§ **MATERIAL FOR THE TASK**
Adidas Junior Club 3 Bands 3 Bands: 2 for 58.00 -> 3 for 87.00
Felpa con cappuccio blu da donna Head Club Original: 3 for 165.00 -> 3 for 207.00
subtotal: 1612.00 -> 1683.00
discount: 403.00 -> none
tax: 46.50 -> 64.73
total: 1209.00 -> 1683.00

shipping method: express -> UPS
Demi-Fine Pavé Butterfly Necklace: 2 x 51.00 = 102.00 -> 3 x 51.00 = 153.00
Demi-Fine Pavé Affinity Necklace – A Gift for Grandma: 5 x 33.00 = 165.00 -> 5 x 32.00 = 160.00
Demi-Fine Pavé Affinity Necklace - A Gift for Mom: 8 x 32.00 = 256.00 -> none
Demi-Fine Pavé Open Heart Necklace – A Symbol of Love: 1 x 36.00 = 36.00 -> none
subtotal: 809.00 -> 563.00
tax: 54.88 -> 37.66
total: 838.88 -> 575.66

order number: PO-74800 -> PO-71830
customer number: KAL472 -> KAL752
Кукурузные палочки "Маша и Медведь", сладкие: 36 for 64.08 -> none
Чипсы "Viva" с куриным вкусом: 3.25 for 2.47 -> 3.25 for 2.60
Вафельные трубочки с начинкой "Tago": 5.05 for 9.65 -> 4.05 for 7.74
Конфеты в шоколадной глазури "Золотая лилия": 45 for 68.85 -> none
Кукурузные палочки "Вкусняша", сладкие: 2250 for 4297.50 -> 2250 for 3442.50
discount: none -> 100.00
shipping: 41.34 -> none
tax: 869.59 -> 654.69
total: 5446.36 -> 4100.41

§ **WORK ORDER**
Retype the complete listing exactly.

§ **RESULT OF THE EXERCISE**
Adidas Junior Club 3 Bands 3 Bands: 2 for 58.00 -> 3 for 87.00
Felpa con cappuccio blu da donna Head Club Original: 3 for 165.00 -> 3 for 207.00
subtotal: 1612.00 -> 1683.00
discount: 403.00 -> none
tax: 46.50 -> 64.73
total: 1209.00 -> 1683.00

shipping method: express -> UPS
Demi-Fine Pavé Butterfly Necklace: 2 x 51.00 = 102.00 -> 3 x 51.00 = 153.00
Demi-Fine Pavé Affinity Necklace – A Gift for Grandma: 5 x 33.00 = 165.00 -> 5 x 32.00 = 160.00
Demi-Fine Pavé Affinity Necklace - A Gift for Mom: 8 x 32.00 = 256.00 -> none
Demi-Fine Pavé Open Heart Necklace – A Symbol of Love: 1 x 36.00 = 36.00 -> none
subtotal: 809.00 -> 563.00
tax: 54.88 -> 37.66
total: 838.88 -> 575.66

order number: PO-74800 -> PO-71830
customer number: KAL472 -> KAL752
Кукурузные палочки "Маша и Медведь", сладкие: 36 for 64.08 -> none
Чипсы "Viva" с куриным вкусом: 3.25 for 2.47 -> 3.25 for 2.60
Вафельные трубочки с начинкой "Tago": 5.05 for 9.65 -> 4.05 for 7.74
Конфеты в шоколадной глазури "Золотая лилия": 45 for 68.85 -> none
Кукурузные палочки "Вкусняша", сладкие: 2250 for 4297.50 -> 2250 for 3442.50
discount: none -> 100.00
shipping: 41.34 -> none
tax: 869.59 -> 654.69
total: 5446.36 -> 4100.41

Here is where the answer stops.